_Problem details_.
Work through the data below and give the number of lines holding "position", nothing more.

[Web page revision data]
- - -
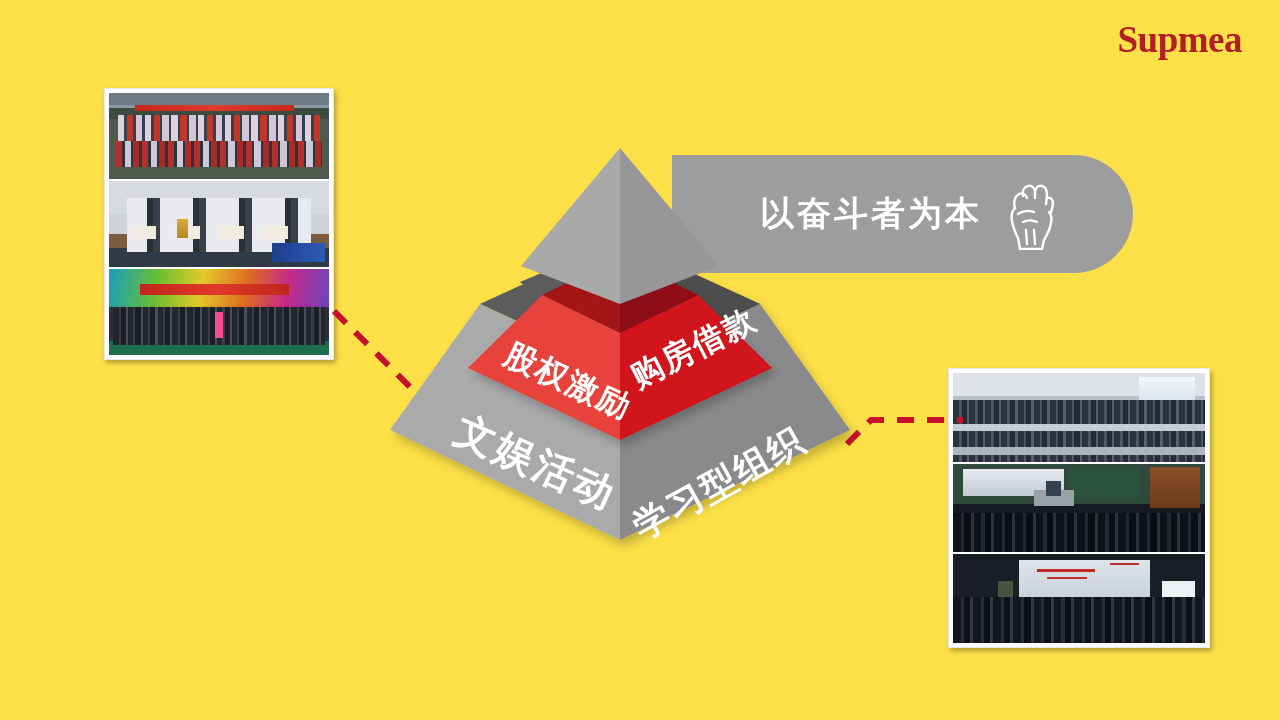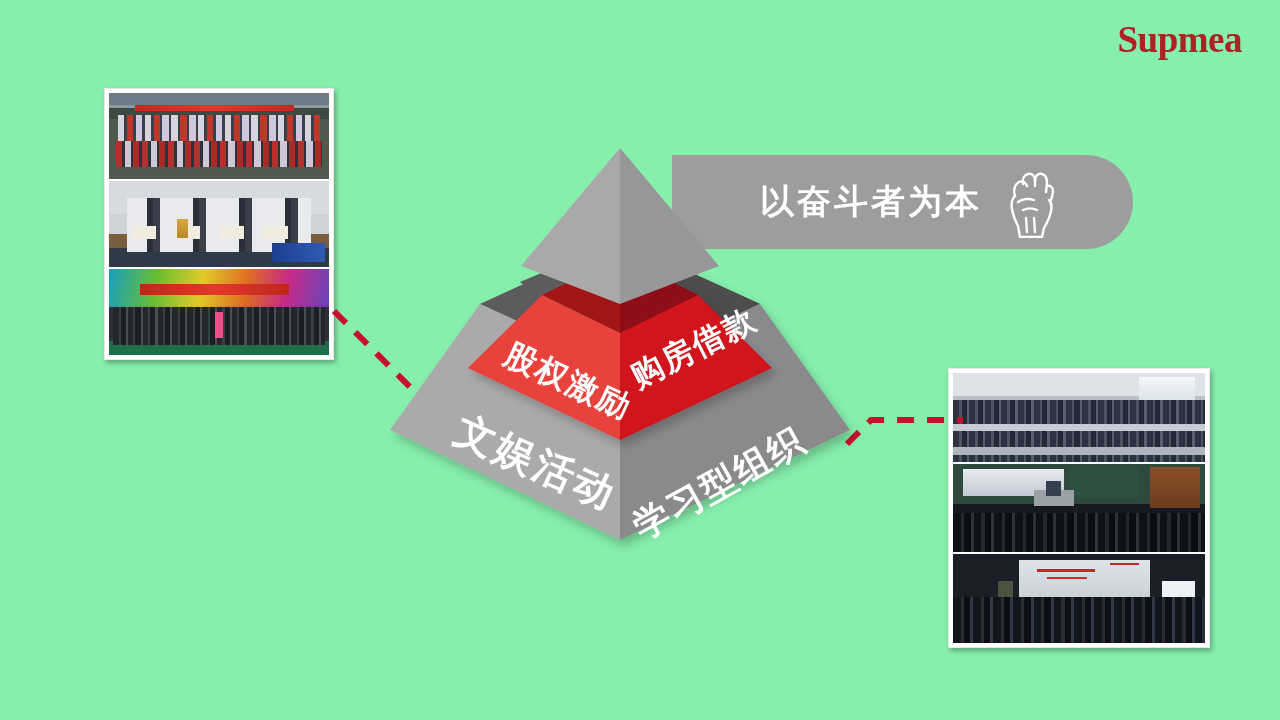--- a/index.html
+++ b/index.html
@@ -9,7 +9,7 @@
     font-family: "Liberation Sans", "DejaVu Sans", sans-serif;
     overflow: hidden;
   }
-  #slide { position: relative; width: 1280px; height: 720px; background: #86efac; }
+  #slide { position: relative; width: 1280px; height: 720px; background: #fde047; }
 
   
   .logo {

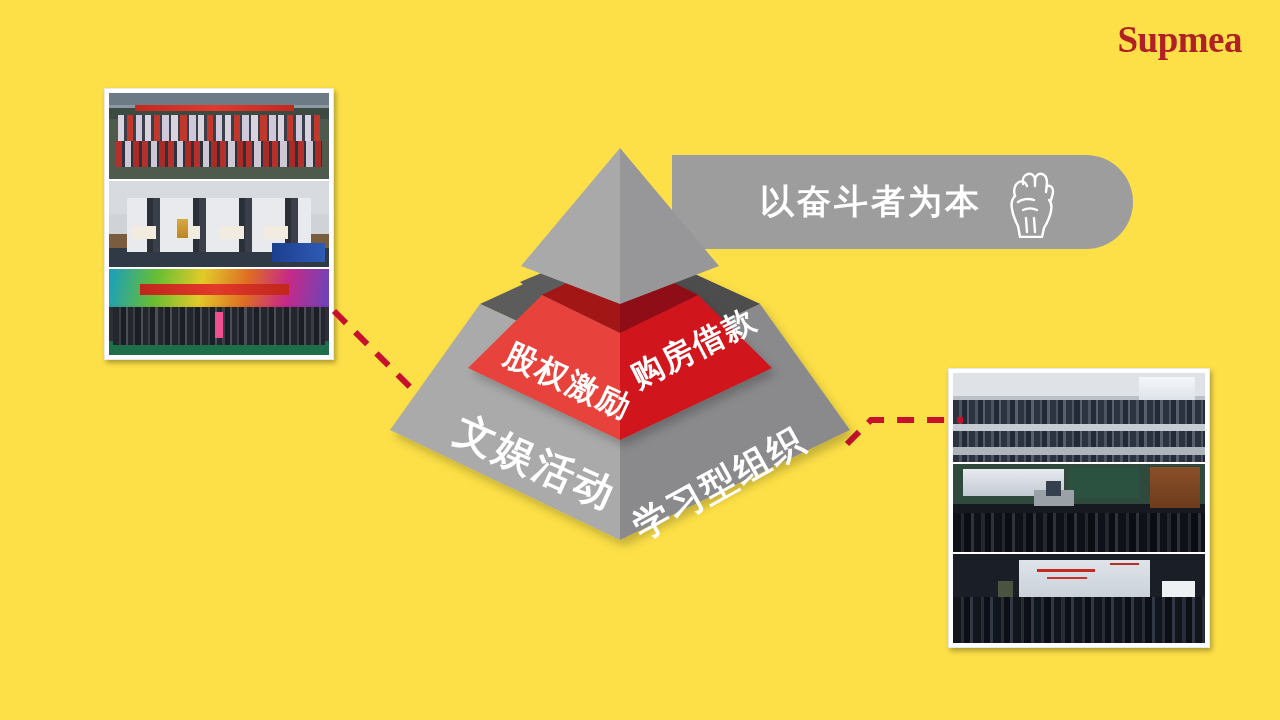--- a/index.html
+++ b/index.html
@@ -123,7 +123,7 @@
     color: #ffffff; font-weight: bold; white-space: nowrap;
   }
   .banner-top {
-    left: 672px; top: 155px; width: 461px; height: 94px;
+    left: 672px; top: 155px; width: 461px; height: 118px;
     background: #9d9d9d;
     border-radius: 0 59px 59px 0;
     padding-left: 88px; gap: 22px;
- - -
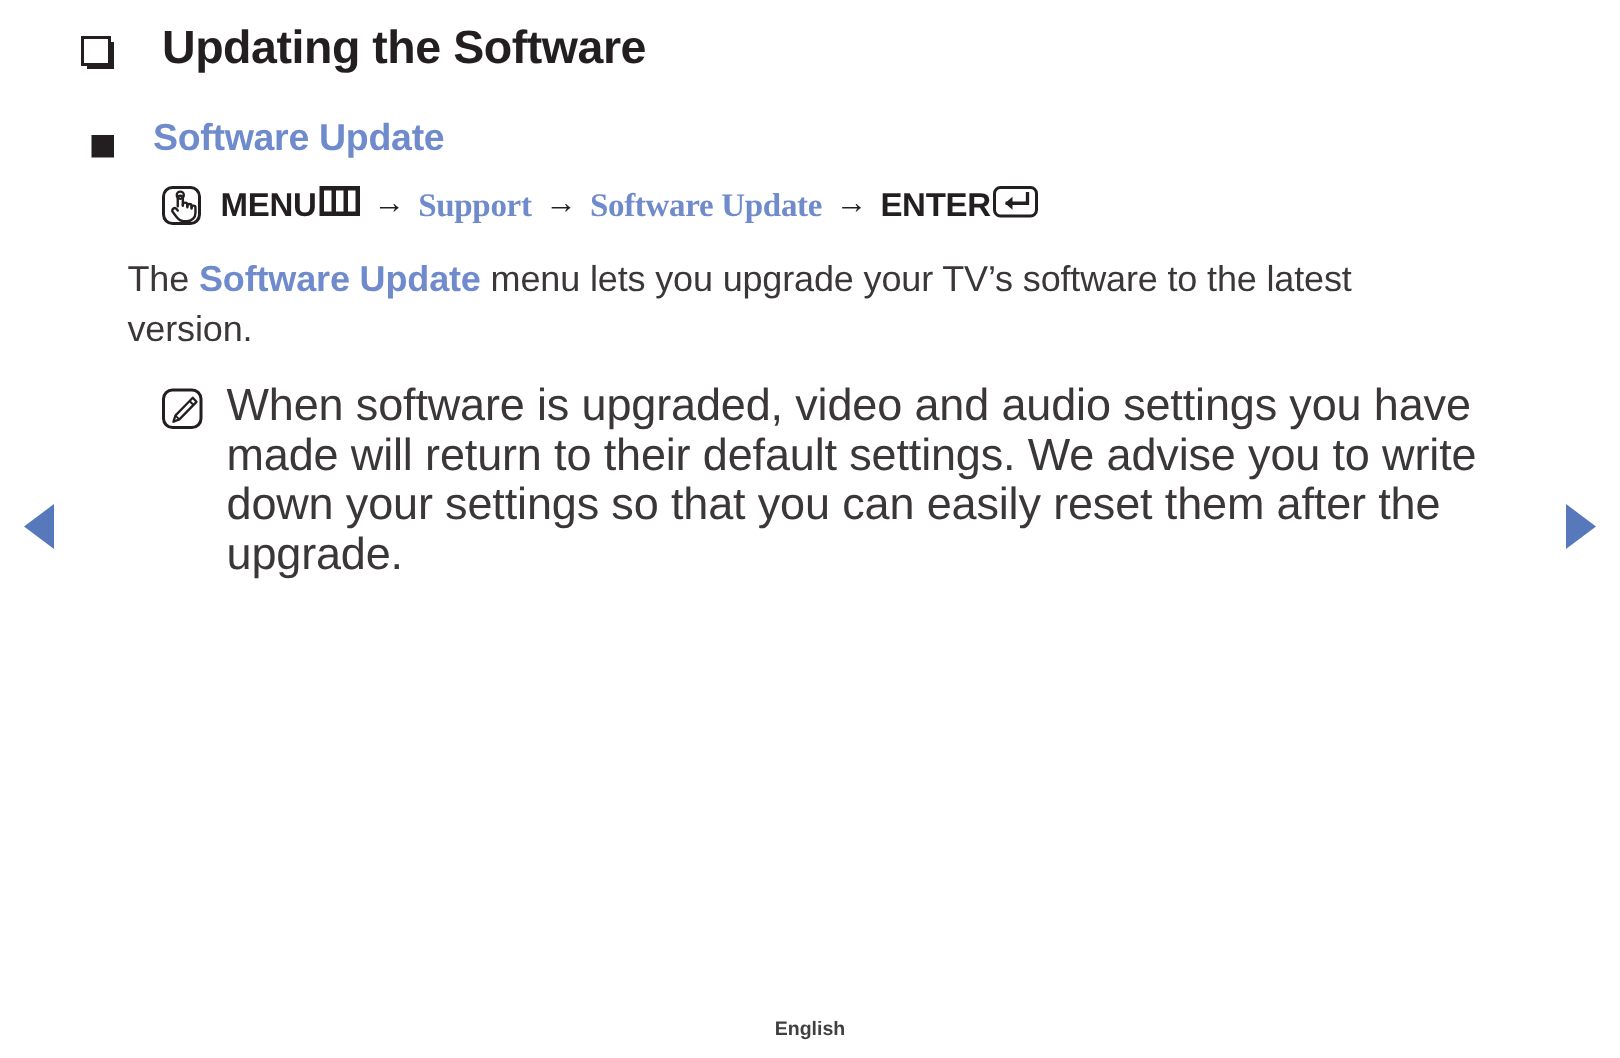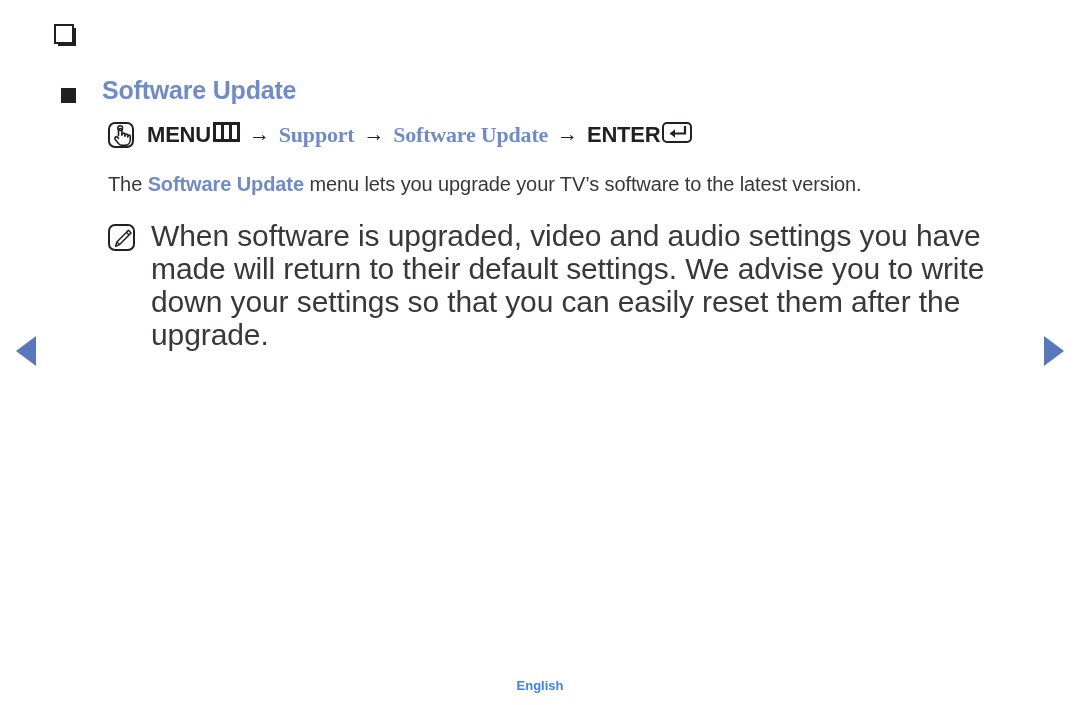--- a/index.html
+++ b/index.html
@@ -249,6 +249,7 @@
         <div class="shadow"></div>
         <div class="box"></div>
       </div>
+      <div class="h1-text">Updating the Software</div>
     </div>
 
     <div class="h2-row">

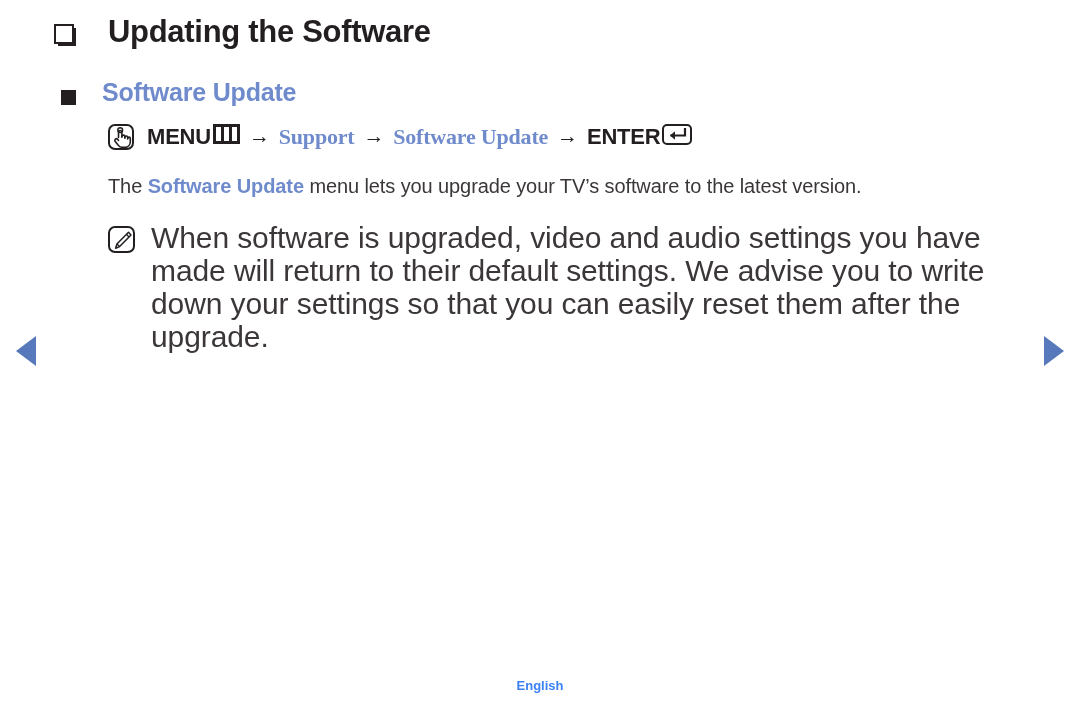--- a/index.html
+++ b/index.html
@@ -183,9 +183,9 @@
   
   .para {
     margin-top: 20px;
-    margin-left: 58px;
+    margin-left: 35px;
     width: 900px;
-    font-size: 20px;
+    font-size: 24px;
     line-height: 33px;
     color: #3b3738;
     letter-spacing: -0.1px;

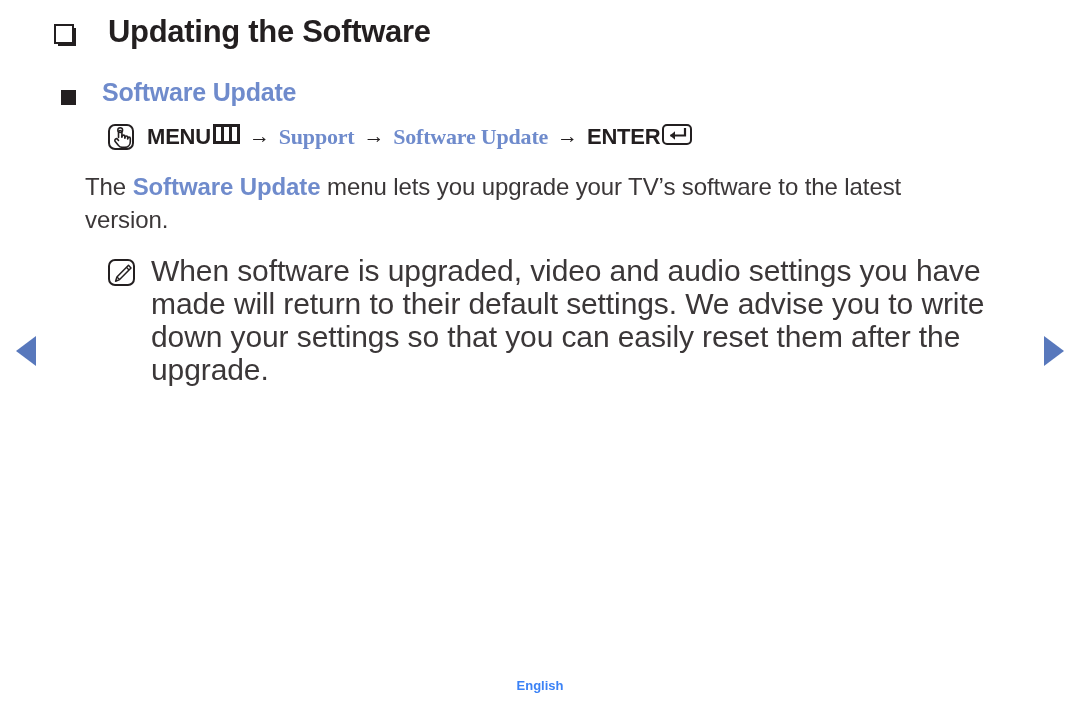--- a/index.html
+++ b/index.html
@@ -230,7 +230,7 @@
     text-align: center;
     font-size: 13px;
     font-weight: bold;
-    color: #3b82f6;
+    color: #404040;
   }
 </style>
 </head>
- - -
_Answer box_.
2